Task directions:
Out of the records below, copy all lines in which the word "Neel" occurs.

Material to process:
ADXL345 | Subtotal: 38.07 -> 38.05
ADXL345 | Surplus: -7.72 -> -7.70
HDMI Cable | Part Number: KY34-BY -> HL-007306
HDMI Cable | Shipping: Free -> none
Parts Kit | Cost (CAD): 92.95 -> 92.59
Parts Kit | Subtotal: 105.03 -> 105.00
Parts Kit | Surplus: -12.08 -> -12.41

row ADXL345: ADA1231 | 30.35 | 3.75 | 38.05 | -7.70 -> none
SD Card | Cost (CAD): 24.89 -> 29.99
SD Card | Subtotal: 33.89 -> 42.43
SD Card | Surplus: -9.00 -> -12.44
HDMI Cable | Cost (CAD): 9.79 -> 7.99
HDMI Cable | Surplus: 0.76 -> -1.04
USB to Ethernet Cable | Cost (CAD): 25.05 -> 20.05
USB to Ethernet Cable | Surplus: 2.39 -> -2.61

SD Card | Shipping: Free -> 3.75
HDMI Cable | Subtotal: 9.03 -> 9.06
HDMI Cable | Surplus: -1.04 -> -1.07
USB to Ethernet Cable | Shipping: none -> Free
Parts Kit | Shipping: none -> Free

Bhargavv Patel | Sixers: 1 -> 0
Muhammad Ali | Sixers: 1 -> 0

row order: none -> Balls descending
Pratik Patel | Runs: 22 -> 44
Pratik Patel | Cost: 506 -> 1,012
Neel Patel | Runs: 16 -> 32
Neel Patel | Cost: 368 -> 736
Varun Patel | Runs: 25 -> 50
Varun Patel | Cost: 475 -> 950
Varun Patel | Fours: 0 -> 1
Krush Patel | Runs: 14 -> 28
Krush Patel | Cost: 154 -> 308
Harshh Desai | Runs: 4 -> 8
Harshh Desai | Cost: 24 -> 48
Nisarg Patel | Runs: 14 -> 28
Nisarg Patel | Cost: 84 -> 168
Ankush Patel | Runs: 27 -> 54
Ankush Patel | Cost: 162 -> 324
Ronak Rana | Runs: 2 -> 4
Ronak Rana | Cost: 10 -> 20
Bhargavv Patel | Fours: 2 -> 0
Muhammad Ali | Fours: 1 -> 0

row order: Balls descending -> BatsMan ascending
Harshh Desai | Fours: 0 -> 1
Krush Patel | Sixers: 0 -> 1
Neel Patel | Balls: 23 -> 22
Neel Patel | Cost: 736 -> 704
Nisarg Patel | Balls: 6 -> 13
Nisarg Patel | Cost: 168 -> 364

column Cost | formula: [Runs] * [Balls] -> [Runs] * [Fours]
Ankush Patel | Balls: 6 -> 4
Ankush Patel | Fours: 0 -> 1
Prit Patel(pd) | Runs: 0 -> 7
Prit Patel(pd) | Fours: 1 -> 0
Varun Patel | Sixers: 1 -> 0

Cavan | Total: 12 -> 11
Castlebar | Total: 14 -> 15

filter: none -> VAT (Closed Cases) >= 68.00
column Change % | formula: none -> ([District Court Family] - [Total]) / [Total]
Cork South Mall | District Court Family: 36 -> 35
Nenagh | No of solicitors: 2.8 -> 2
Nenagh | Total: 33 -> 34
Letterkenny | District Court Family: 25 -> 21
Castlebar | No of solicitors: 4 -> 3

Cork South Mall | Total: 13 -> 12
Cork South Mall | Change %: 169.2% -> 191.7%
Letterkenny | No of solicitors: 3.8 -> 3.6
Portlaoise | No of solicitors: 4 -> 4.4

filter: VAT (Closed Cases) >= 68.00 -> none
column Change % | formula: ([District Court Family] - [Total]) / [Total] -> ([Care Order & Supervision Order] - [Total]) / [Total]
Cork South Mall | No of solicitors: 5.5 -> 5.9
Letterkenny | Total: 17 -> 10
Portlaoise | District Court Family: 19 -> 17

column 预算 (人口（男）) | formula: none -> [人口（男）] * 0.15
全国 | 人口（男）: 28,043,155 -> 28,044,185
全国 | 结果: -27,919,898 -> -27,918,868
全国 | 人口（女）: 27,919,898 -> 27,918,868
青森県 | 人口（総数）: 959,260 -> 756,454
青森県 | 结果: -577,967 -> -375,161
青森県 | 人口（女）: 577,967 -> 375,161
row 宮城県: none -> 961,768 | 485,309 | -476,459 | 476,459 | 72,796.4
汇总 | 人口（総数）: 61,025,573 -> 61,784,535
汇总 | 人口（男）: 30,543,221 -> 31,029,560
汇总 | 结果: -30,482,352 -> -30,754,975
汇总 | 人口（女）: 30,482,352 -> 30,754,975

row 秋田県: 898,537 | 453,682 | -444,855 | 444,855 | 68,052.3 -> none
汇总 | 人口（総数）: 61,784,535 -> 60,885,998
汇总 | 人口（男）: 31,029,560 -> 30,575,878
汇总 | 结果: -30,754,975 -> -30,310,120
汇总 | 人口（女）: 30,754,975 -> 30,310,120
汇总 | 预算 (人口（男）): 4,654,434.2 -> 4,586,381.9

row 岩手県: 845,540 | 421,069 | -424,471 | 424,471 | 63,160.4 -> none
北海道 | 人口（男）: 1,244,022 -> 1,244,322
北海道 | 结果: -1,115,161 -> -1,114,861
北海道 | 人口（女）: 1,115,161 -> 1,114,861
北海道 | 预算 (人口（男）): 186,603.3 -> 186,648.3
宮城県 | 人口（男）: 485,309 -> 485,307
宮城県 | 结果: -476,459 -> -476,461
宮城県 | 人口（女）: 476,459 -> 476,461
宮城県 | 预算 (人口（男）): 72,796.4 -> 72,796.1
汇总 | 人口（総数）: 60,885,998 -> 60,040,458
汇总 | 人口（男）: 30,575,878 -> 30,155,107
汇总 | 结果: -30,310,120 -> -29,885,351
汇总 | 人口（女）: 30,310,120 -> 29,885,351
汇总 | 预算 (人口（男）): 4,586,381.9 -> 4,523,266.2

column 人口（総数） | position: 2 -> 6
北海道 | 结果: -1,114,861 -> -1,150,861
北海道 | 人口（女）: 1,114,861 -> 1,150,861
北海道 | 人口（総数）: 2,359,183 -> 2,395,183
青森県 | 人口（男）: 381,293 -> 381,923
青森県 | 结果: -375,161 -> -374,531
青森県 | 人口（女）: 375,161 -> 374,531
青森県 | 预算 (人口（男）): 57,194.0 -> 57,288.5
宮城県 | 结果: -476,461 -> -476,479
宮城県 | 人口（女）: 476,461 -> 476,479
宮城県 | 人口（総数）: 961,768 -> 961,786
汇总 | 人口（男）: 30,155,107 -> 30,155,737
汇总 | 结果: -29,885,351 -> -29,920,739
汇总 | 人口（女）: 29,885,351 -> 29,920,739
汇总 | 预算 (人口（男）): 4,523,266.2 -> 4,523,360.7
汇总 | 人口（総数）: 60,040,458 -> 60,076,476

Solution for this problem:
Neel Patel | Runs: 16 -> 32
Neel Patel | Cost: 368 -> 736
Neel Patel | Balls: 23 -> 22
Neel Patel | Cost: 736 -> 704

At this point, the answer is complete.